November 21, 2011 Alumni Profiles No Comments

David McDonald started training for his job as president and chief operating officer of the OSI Group more than 25 years ago when he was hired as the company’s first intern.

McDonald (’87 animal science) grew up on a family farm in Northeast Iowa and initially planned on veterinary school after graduation from Iowa State. But with the help of career service director Roger Bruene, he landed the internship that would lead McDonald to becoming president of a $5 billion multi-national food processing company.

He started full time as a project manager fresh out of college and worked his way through the ranks helping OSI expand, especially in Latin America and Asia.

“OSI’s heritage includes being the first beef patty supplier to Ray Kroc and McDonald’s in1955,” he says. “We’ve grown internationally with McDonald’s and have expanded that global network to meet other customers’ needs.”

McDonald says OSI’s “growth mentality” thrived because of its global relationship with McDonald’s, decentralized management and its commitment to food safety and quality standards.
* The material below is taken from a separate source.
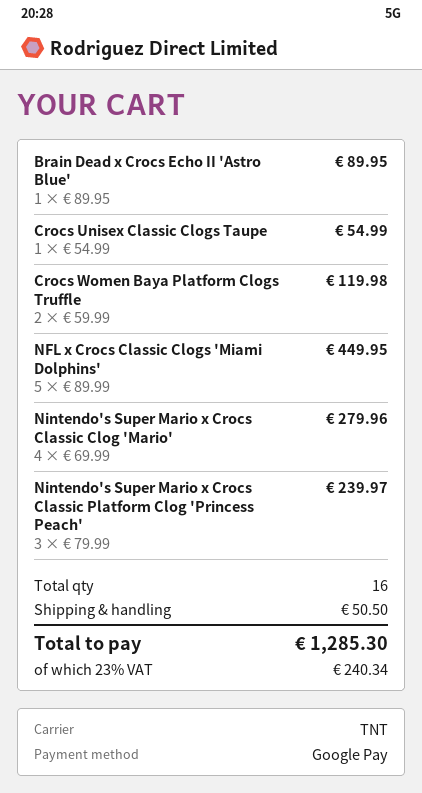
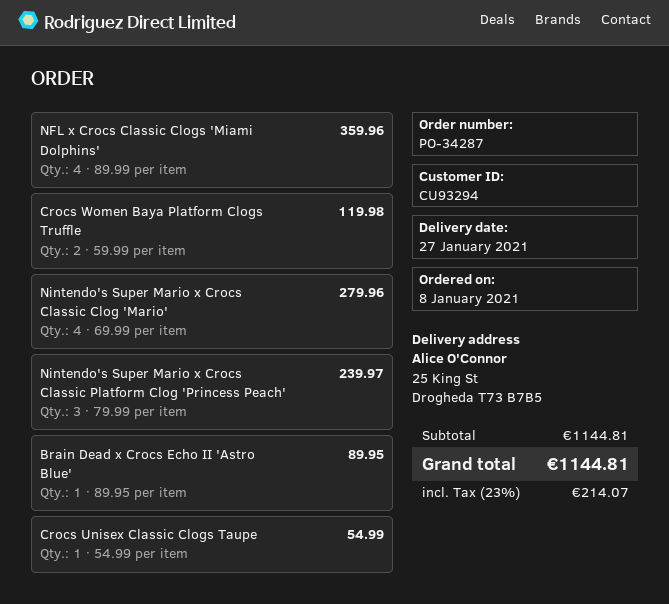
NFL x Crocs Classic Clogs 'Miami Dolphins': 5 x 89.99 = 449.95 -> 4 x 89.99 = 359.96
shipping: 50.50 -> none
tax: 23% = 240.34 -> 23% = 214.07
total: 1285.30 -> 1144.81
The company, headquartered in Aurora, Ill., has 47 processing facilities in 17 countries. It supplies fully cooked or ready-to-cook products—primarily protein—to many of the world’s leading food brands.

“No matter where we are—China, India, Poland—we feel it is important to know the local needs and respect traditions and cultural influences,” McDonald says. “We establish local management teams and allow them to make as many decisions as possible since they are much
closer to the customer.”

For example, OSI’s product development team in China developed rice-based items and shredded meats preferred by Chinese consumers. Collaboration with the local team resulted in successful new product launches for two global customers in the region.

Throughout his career McDonald says he’s seen customers take a more active role in understanding where and how their food is produced.

“Customers have always been focused on taste and quality, but over the last decade, they’ve asked more questions about how their product was processed, how it was raised and by whom. They want to make sure it was done in a sustainable manner to be sure people, places and resources aren’t exploited in the process,” he says.

Doing business in Europe led OSI to incorporate sustainability initiatives and develop organic and natural products before such trends were significant in the United States. OSI also is actively involved in making sure its operations and suppliers are meeting or exceeding animal welfare practice standards.

According to McDonald, OSI’s versatile supply chain approach allows the company to adapt to the many consumer demands worldwide. “Creating products for the highly informed and involved consumer is the future for OSI,” says McDonald.